* **Provided data**
--
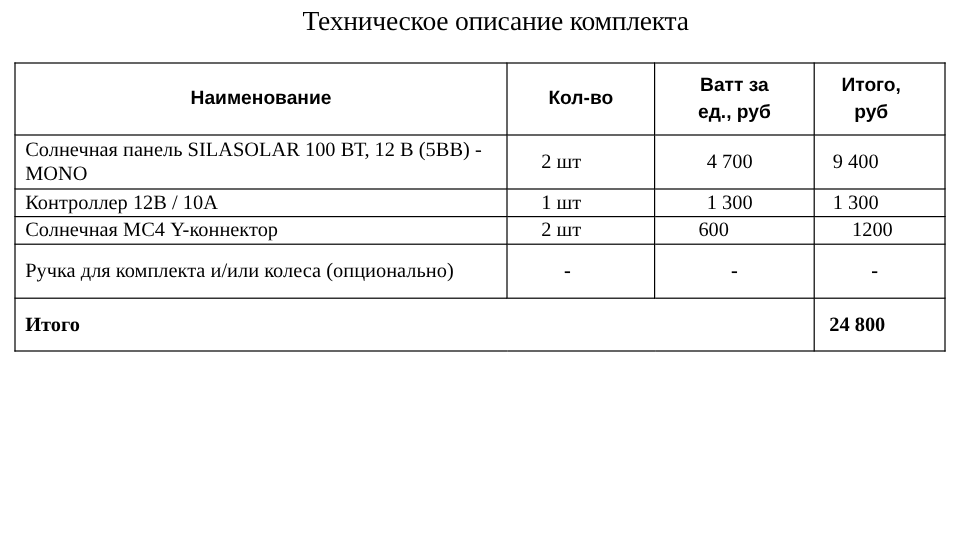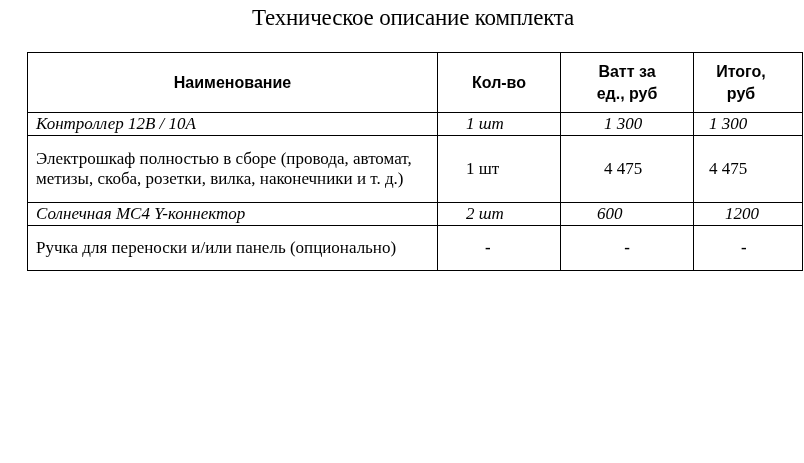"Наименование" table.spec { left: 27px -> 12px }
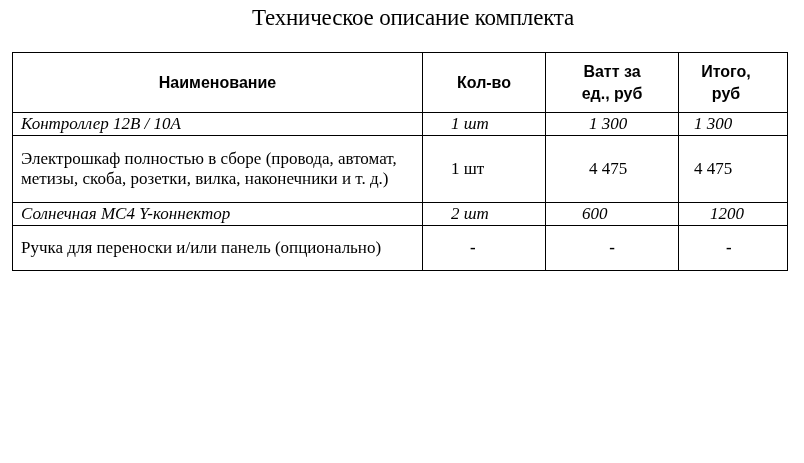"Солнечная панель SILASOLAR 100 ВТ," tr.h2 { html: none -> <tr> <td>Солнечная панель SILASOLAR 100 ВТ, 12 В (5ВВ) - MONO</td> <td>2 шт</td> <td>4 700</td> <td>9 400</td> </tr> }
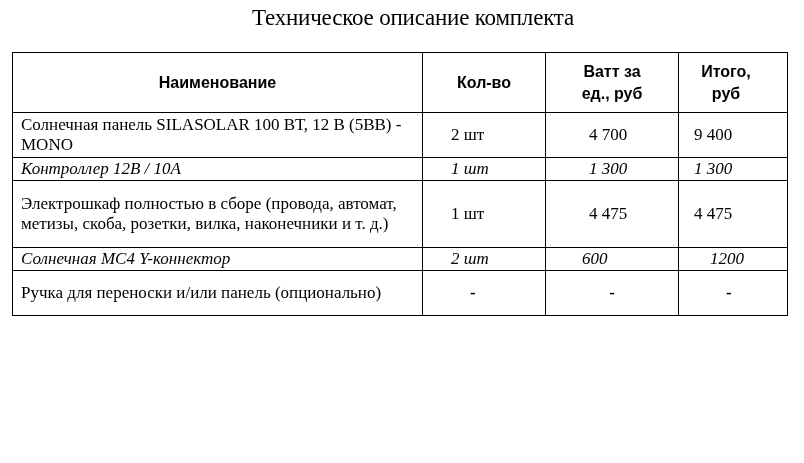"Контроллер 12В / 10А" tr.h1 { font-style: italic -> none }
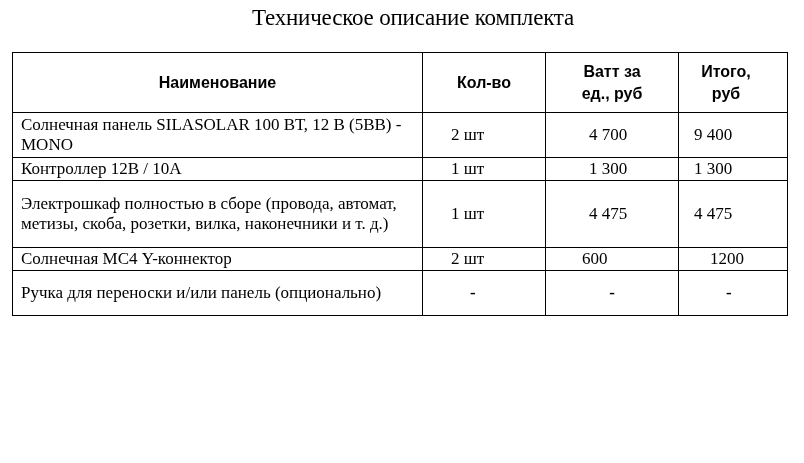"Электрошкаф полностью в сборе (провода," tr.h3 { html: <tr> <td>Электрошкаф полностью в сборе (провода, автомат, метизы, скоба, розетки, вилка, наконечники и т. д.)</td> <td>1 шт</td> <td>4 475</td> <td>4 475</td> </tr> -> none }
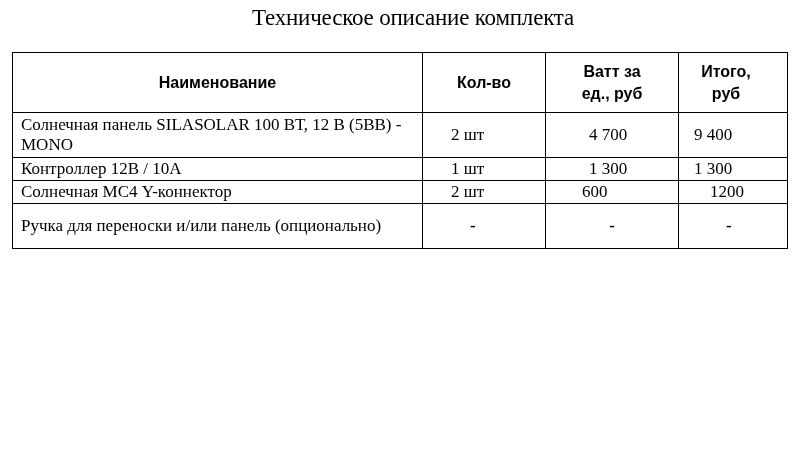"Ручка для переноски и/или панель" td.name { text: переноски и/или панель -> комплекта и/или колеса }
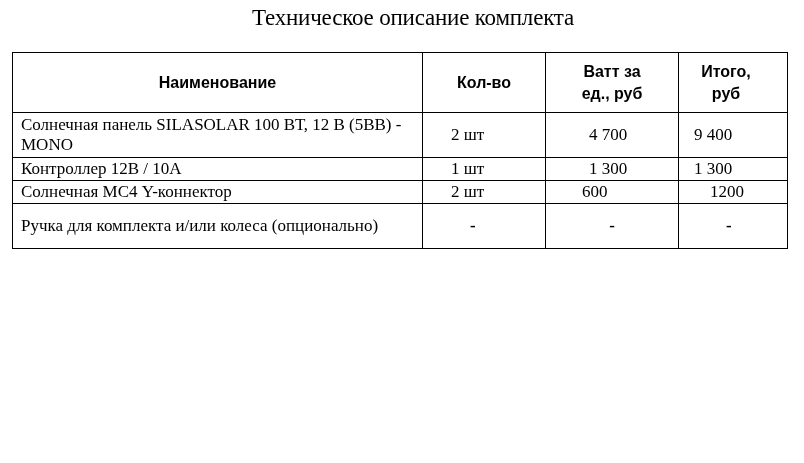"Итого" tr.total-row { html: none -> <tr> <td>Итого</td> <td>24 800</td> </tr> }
--
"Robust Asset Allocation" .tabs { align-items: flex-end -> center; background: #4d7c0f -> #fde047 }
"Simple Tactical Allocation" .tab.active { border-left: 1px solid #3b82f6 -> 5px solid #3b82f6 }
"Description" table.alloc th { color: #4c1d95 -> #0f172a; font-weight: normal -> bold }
--
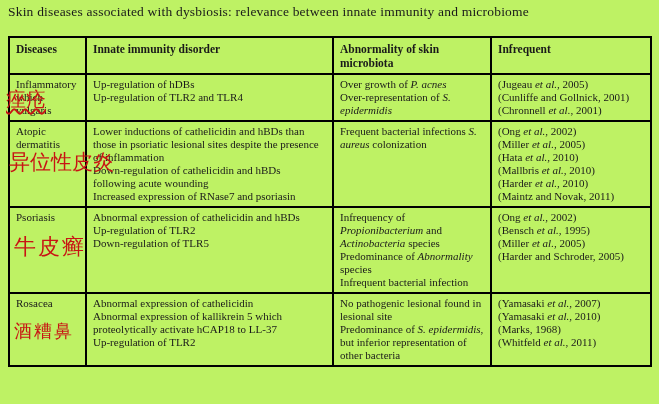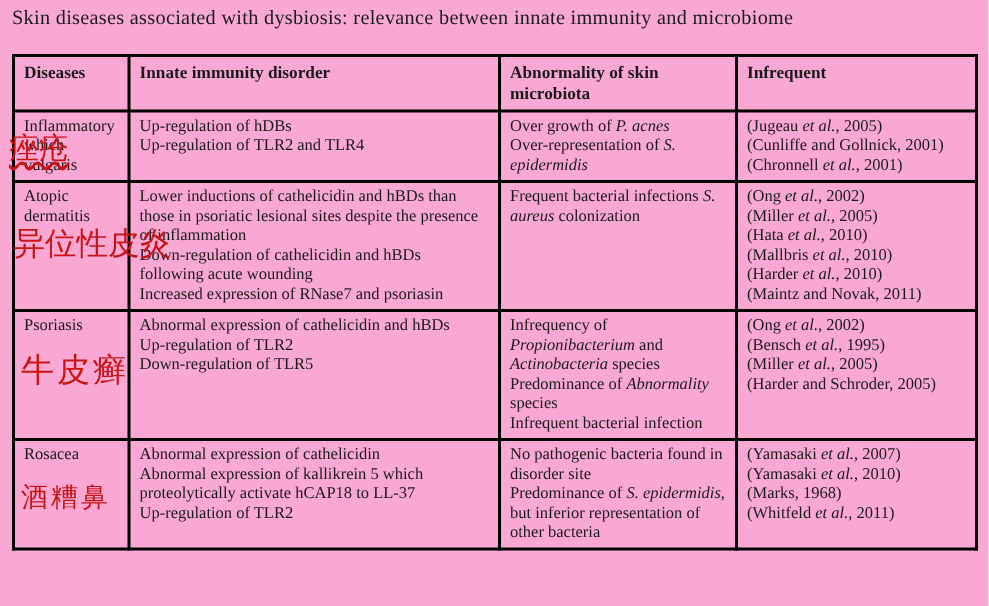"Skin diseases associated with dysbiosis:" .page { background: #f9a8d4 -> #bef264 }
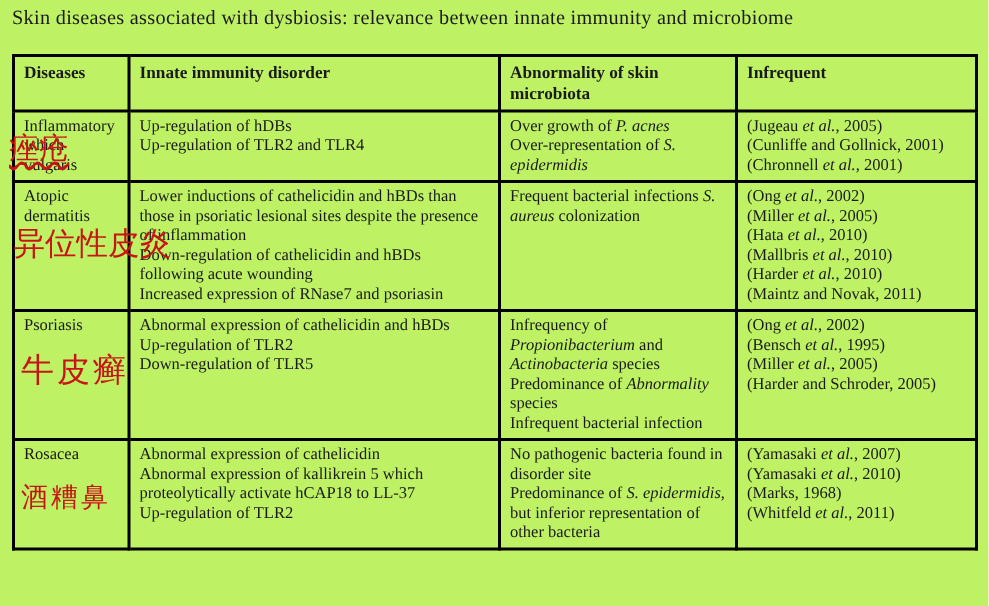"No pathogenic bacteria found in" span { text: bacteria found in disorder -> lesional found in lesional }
--
* **What is required**
How many lines in the records above contain the word "Allocation"? Give only the number.

* **Answer space**
2